» DATA FOR THE TASK
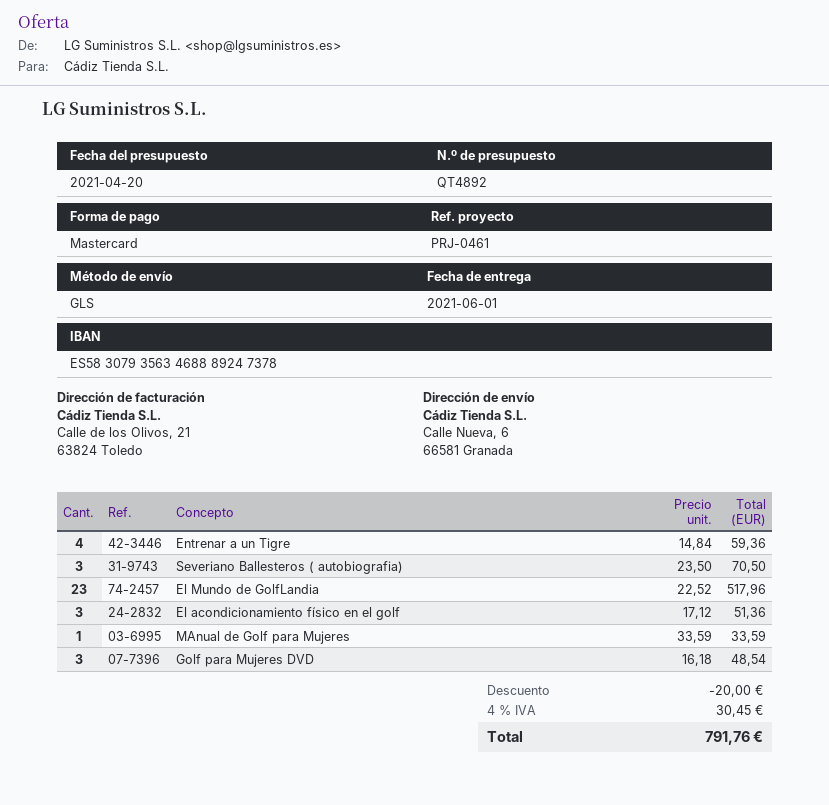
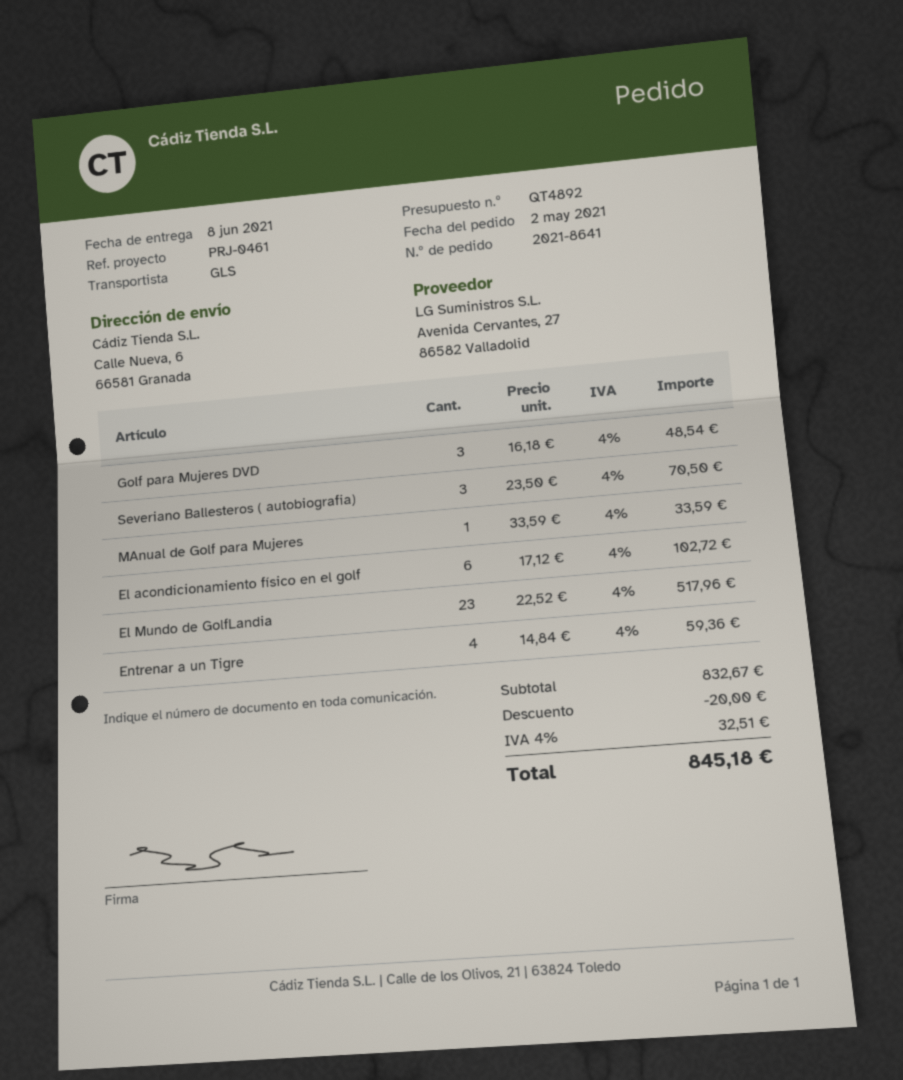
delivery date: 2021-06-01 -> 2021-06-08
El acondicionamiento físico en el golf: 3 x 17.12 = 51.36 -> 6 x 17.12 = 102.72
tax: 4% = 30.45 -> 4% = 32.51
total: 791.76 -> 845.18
--
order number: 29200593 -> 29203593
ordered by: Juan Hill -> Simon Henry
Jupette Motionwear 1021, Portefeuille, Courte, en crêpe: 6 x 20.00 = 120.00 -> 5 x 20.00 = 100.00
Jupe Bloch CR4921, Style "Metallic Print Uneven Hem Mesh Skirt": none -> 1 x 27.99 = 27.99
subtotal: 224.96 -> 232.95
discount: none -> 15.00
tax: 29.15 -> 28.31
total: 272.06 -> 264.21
...
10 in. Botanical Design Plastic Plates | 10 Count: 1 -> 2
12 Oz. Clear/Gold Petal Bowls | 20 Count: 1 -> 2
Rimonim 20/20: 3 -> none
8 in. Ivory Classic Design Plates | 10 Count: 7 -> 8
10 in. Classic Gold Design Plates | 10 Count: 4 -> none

» GOAL OF THE EXERCISE
Copy out the lines of the records above in which the string "none" appears.

» SOLUTION BELOW
Jupe Bloch CR4921, Style "Metallic Print Uneven Hem Mesh Skirt": none -> 1 x 27.99 = 27.99
discount: none -> 15.00
Rimonim 20/20: 3 -> none
10 in. Classic Gold Design Plates | 10 Count: 4 -> none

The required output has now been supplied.